INPUT: Begin

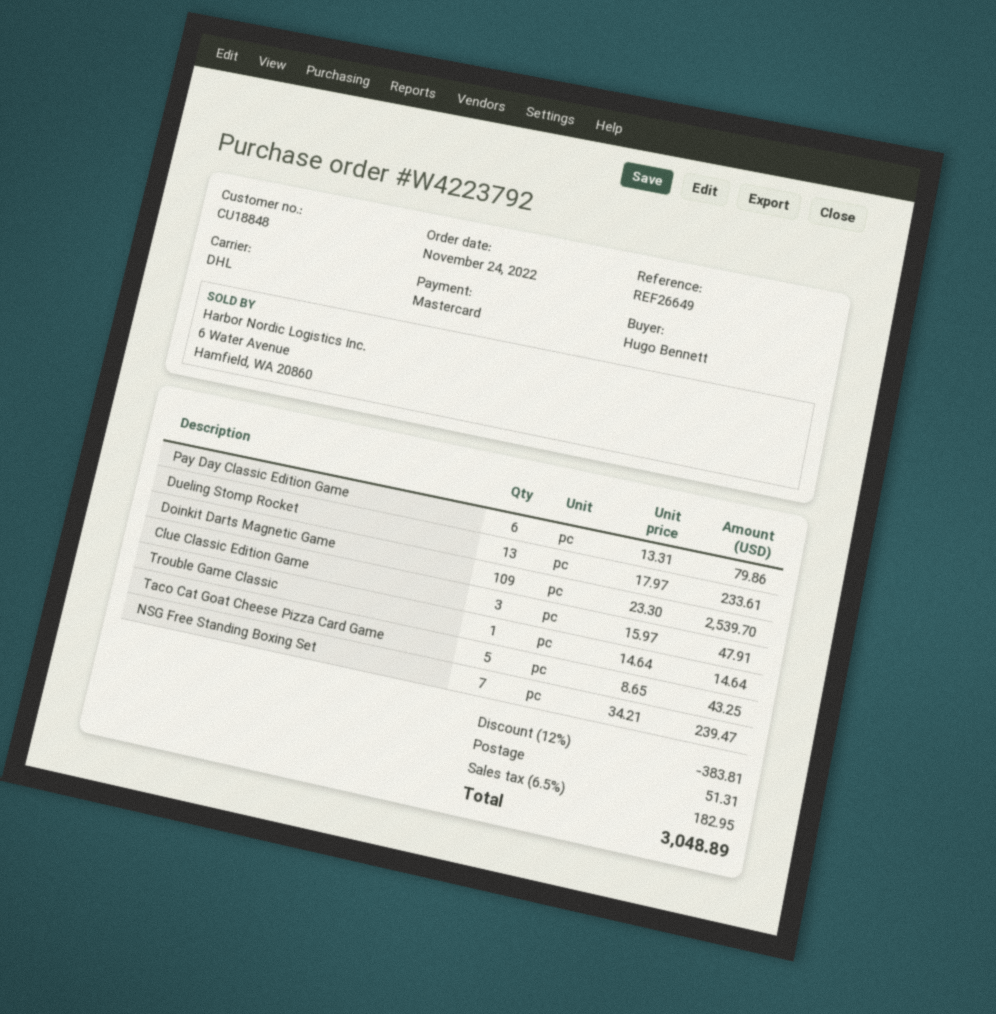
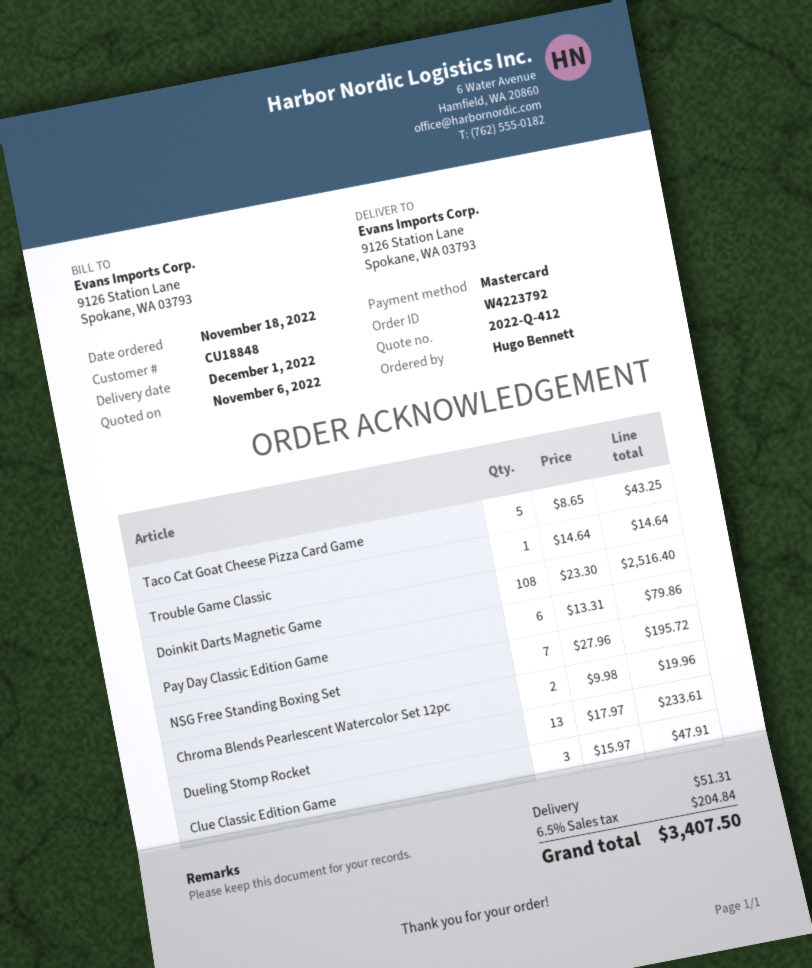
order date: 2022-11-24 -> 2022-11-18
Doinkit Darts Magnetic Game: 109 x 23.30 = 2539.70 -> 108 x 23.30 = 2516.40
NSG Free Standing Boxing Set: 7 x 34.21 = 239.47 -> 7 x 27.96 = 195.72
Chroma Blends Pearlescent Watercolor Set 12pc: none -> 2 x 9.98 = 19.96
discount: 12% = 383.81 -> none
tax: 6.5% = 182.95 -> 6.5% = 204.84
total: 3048.89 -> 3407.50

INPUT: End

### TASK BRIEF:
Using the line that contains "discount: 12% = 383.81 -> none" as the first, reproduce each line exactly through the last line of the listing.

### EXERCISE SOLUTION:
discount: 12% = 383.81 -> none
tax: 6.5% = 182.95 -> 6.5% = 204.84
total: 3048.89 -> 3407.50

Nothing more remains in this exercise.